**PROBLEM TO SOLVE**
What is needed is an exact repeat of the lines from the line containing "Liljendal | lat: 60.372 -> 60.572" through the final line of the entries below, and nothing else.

Records excerpted from a collection
---

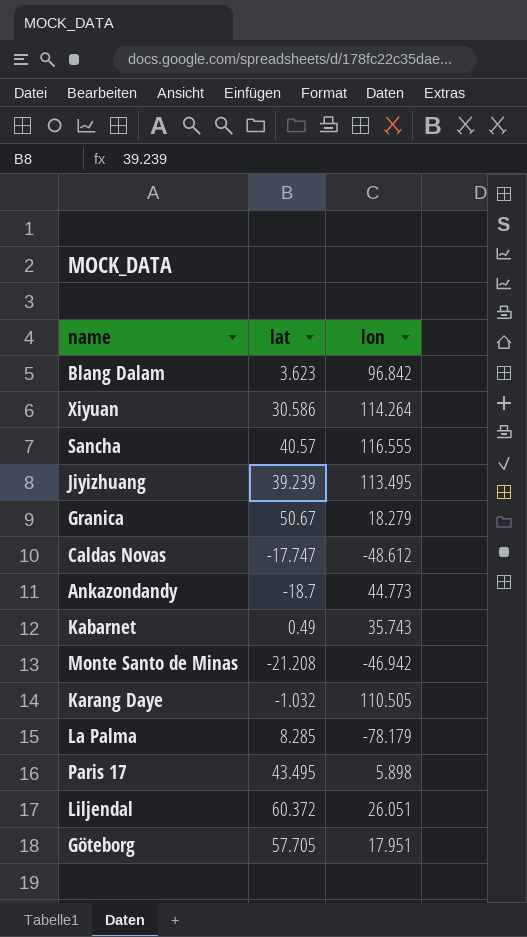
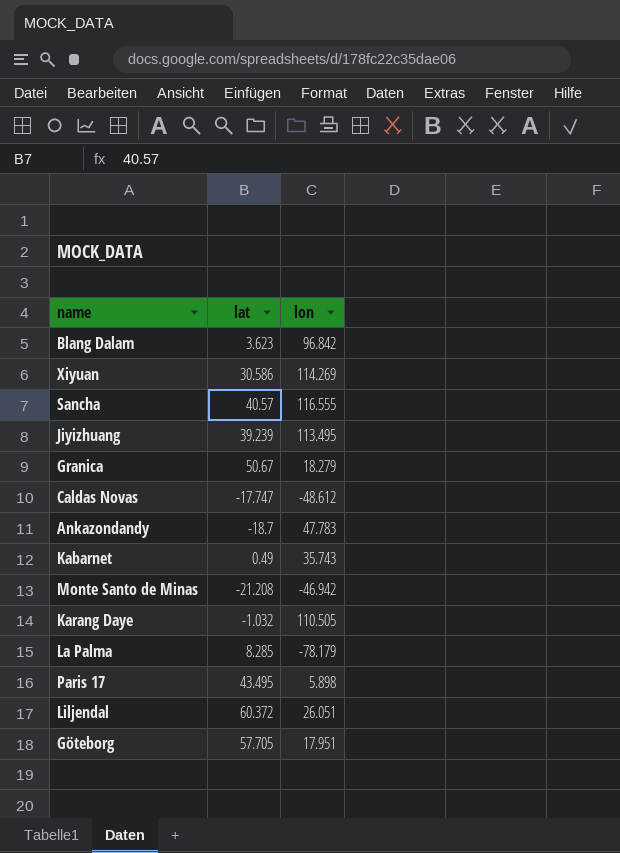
Xiyuan | lon: 114.264 -> 114.269
Ankazondandy | lon: 44.773 -> 47.783

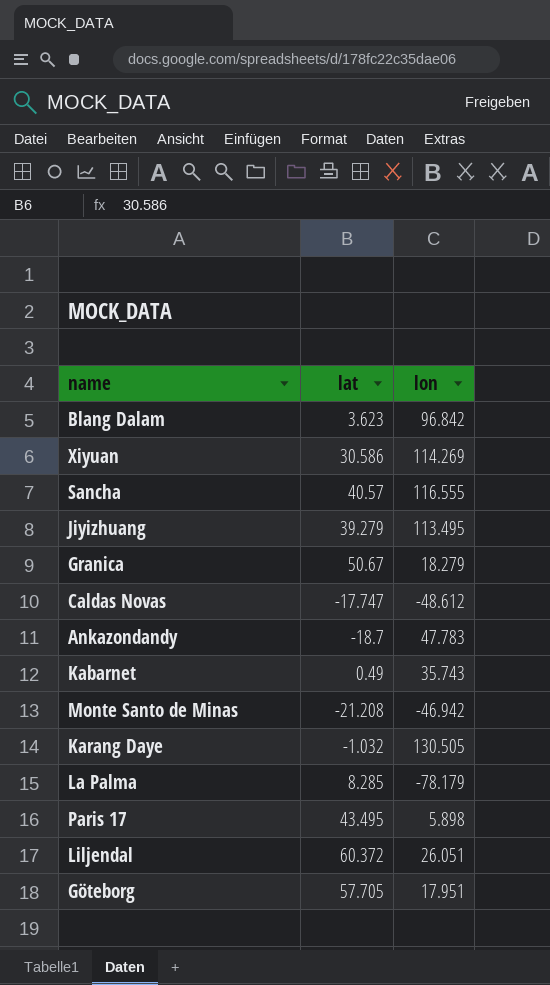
Jiyizhuang | lat: 39.239 -> 39.279
Karang Daye | lon: 110.505 -> 130.505

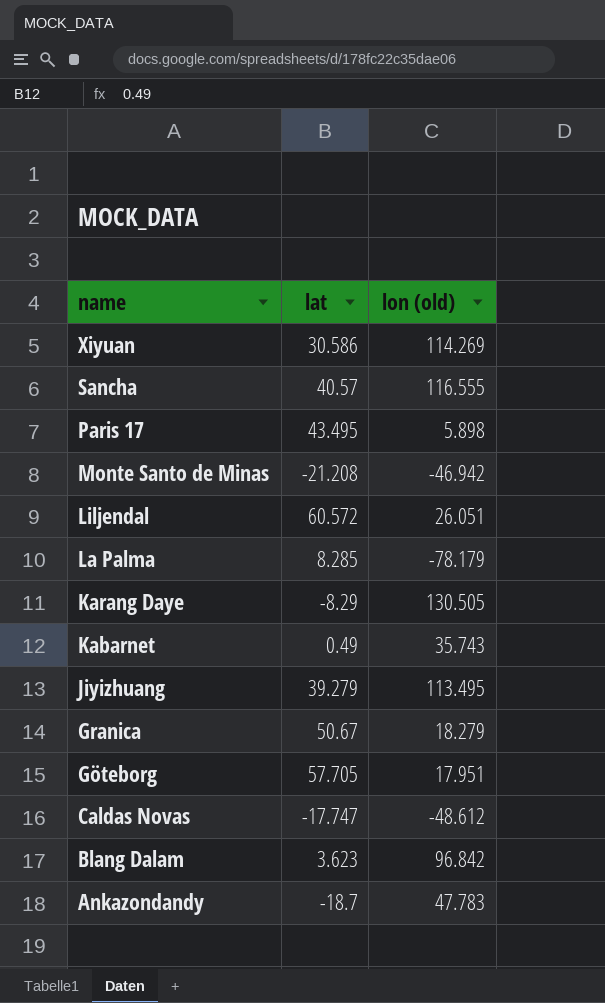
row order: none -> name descending
column name: lon -> lon (old)
Liljendal | lat: 60.372 -> 60.572
Karang Daye | lat: -1.032 -> -8.29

---

**SOLUTION FOR THIS PROBLEM**
Liljendal | lat: 60.372 -> 60.572
Karang Daye | lat: -1.032 -> -8.29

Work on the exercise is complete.